Comencemos a poner atención no solamente en quienes mayoritariamente somos los perpetradores de la violencia sexual sino de toda forma de violencia: estatal, económica, doméstica, etc. Quiénes pueden pregonar desde sus púlpitos que las mujeres no tienen derecho a decidir sobre sus cuerpos. Quiénes controlan a su antojo los flujos de capital, tanto a nivel global como a escala doméstica. Las redes de trata, la producción y el consumo de pornografía infantil. La guerra. En realidad, durante los últimos siglos de historia sólo hemos vivido el gobierno de los hombres y sus instituciones, y las consecuencias han sido desastrosas. La producción de capital y la expansión de poder siempre por encima del cuidado de la vida; en una espiral delirante que ahora mismo tiene a los cuerpos como principales activos en el mercado, además de la explotada fuerza de producción que ya suponían. De esto se trata de cabo a rabo la masculinidad: de conquistar, de extraer y de dominar.

Estudiantes mujeres de esta universidad nos hicieron saber mediante denuncias por escrito colgadas en los muros del campus, que la violencia de género ya no se tolera. Porque no es “micro” aprovecharse de la posición de poder que les confiere la cátedra universitaria, la edad y el género masculino, para acosar, intimidar y discriminar de forma impune a las alumnas. Comentarios recurrentes hacia la apariencia física de las alumnas, insinuaciones sexuales… los casos están en los muros y en las redes (bit.ly/2UdfVPO). Otras formas de violencia de género fueron denunciadas también en redes sociales cometidas por egresados con aspiraciones políticas, socavando la integridad de sus compañeras según convenga a sus objetivos (bit.ly/2U0zvzm).

Los hombres de esta comunidad universitaria nos encontramos ante la doble obligación de replantear nuestras relaciones con las mujeres con las que convivimos a diario. Por un lado, está la deuda histórica de violencias con las que seguimos detentando el poder y el trabajo de cuidados que no solamente no hemos realizado y no hemos remunerado, sino que hemos denostado. Pero, sobre todo, para desmontar cuanto antes la violencia estructural feminicida que cobra a diario la vida de nueve mujeres en este país, víctimas de las disputas de poder entre los hombres. Es momento de que usemos todos los espacios, tiempos y recursos que nos da el ámbito universitario –privilegio donde los haya– para pensar y actuar. ¿Qué podemos hacer? ¿Por dónde empezar?
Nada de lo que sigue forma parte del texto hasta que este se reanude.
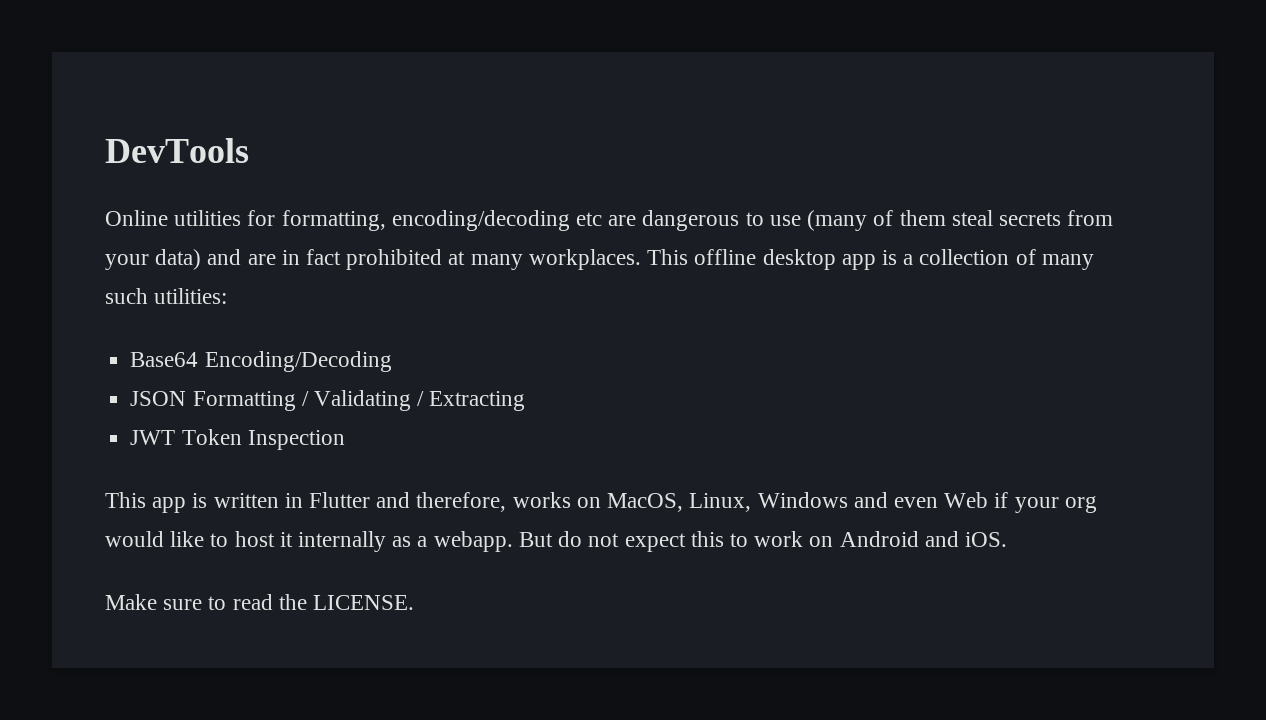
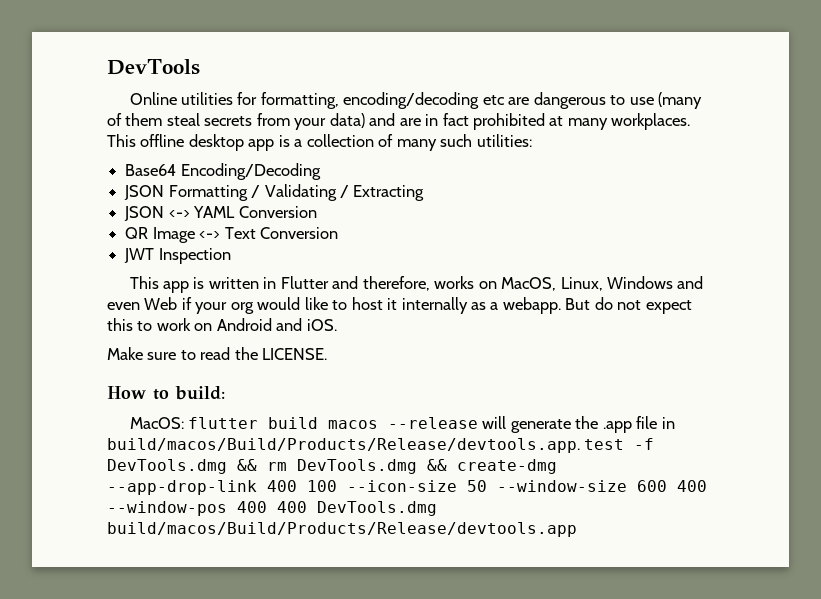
(526, 401) none -> [124,206,317,221] [125,227,338,243] // JSON <-> YAML Conversion // QR Image <-> Text Conversion
[181,429,242,445] Token -> (155, 255) none
(415, 602) none -> [107,386,225,400] [129,416,675,433] [107,438,655,453] [107,459,557,474] [107,480,707,495] [107,501,437,516] [107,522,577,537] // How to build: // MacOS: flutter build macos --release will generate the .app file in build/macos/Build/Products/Release/devtools.app. test -f DevTools.dmg && rm DevTools.dmg && create-dmg --app-drop-link 400 100 --icon-size 50 --window-size 600 400 --window-pos 400 400 DevTools.dmg build/macos/Build/Products/Release/devtools.app

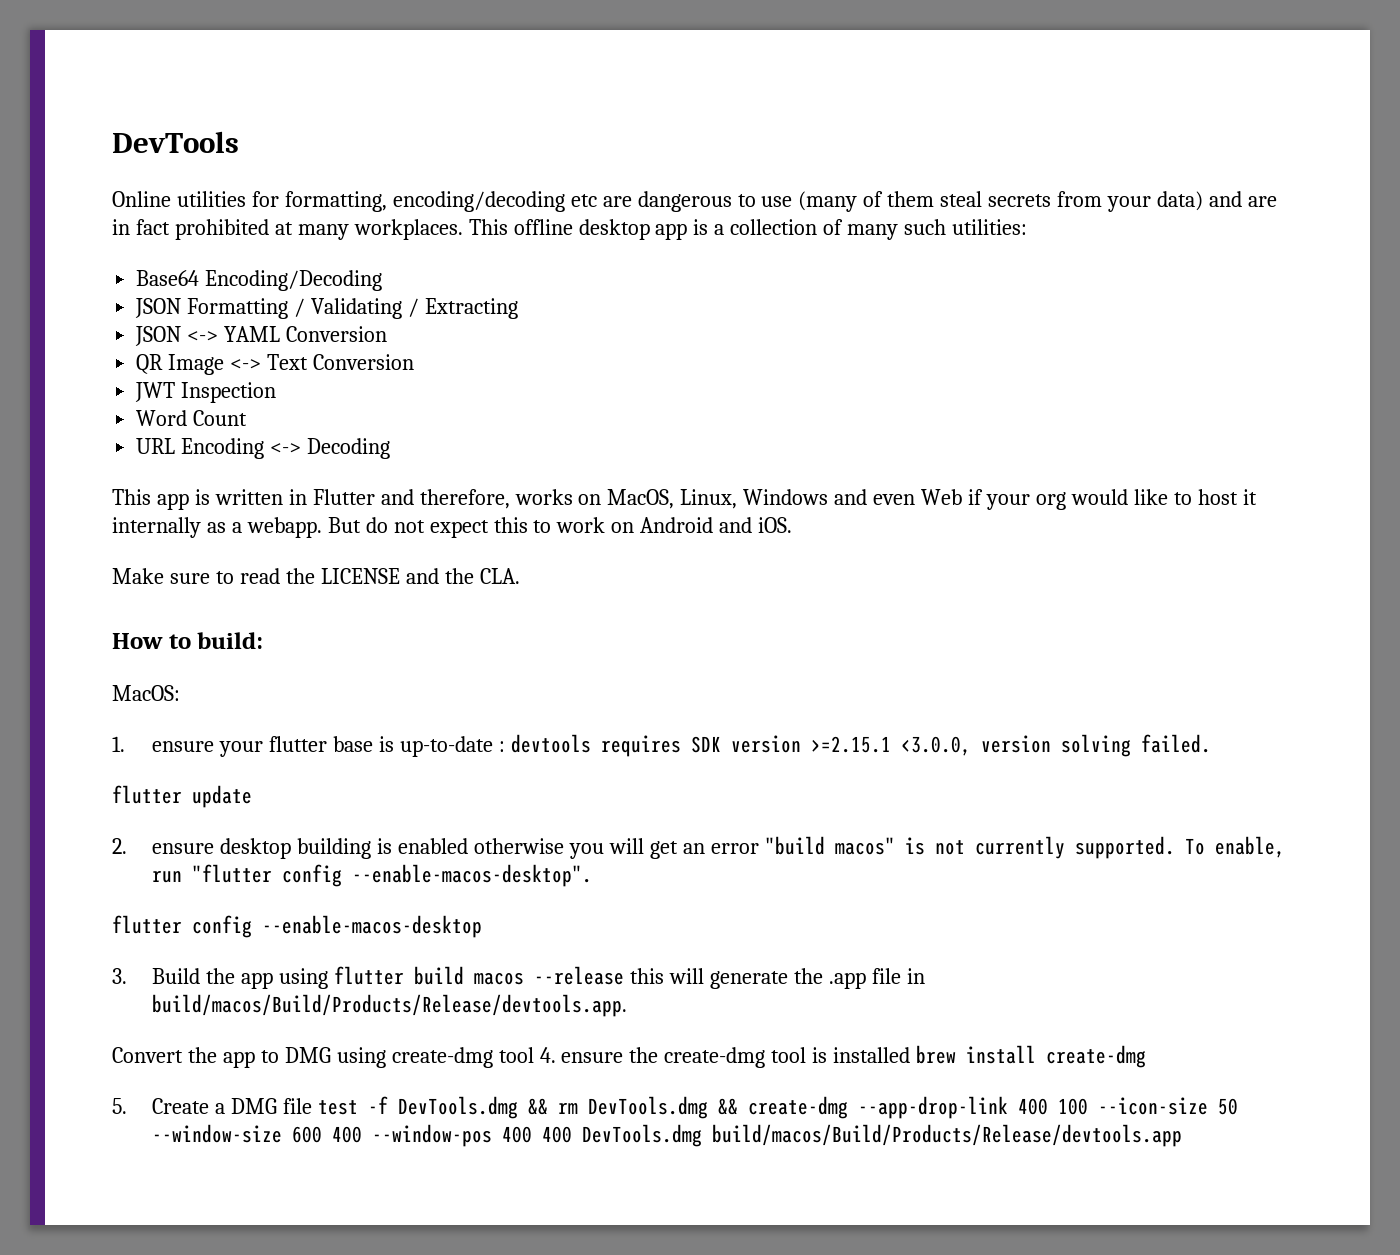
(231, 256) none -> [136,410,248,426] [136,438,391,459] // Word Count // URL Encoding <-> Decoding
[262,348,328,360] LICENSE. -> [320,568,520,584] LICENSE and the CLA.
(184, 423) none -> [112,734,1211,757] [112,785,252,808] [112,836,1285,859] [152,864,593,887] [112,915,482,938] [112,968,329,989] // 1. ensure your flutter base is up-to-date : devtools requires SDK version >=2.15.1 <3.0.0, version solving failed. // flutter update // 2. ensure desktop building is enabled otherwise you will get an error "build macos" is not currently supported. To enable, run "flutter config --enable-macos-desktop". // flutter config --enable-macos-desktop // 3. Build the app using
(478, 423) none -> [630,968,665,984] this
(580, 445) none -> [112,1045,1147,1068] [112,1098,313,1114] // Convert the app to DMG using create-dmg tool 4. ensure the create-dmg tool is installed brew install create-dmg // 5. Create a DMG file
Comencemos a reunirnos entre nosotros para hablar de lo que está pasando. ¿Qué están diciendo las compañeras? ¿Por qué atraviesan miedo, vergüenza, rabia? ¿Qué es lo que no estamos entendiendo de esos sentimientos y de los hechos que denuncian? ¿Qué relación guardamos con estos hechos? ¿Ejercemos esas violencias? ¿Las aplaudimos? ¿Las toleramos? La razón de ser de la universidad es la formación, por lo que toca que ponga a disposición todos los recursos posibles (espacios, docentes, cursos, bibliografía, etc.) para problematizar, identificar y erradicar esa pandemia que es la violencia de género.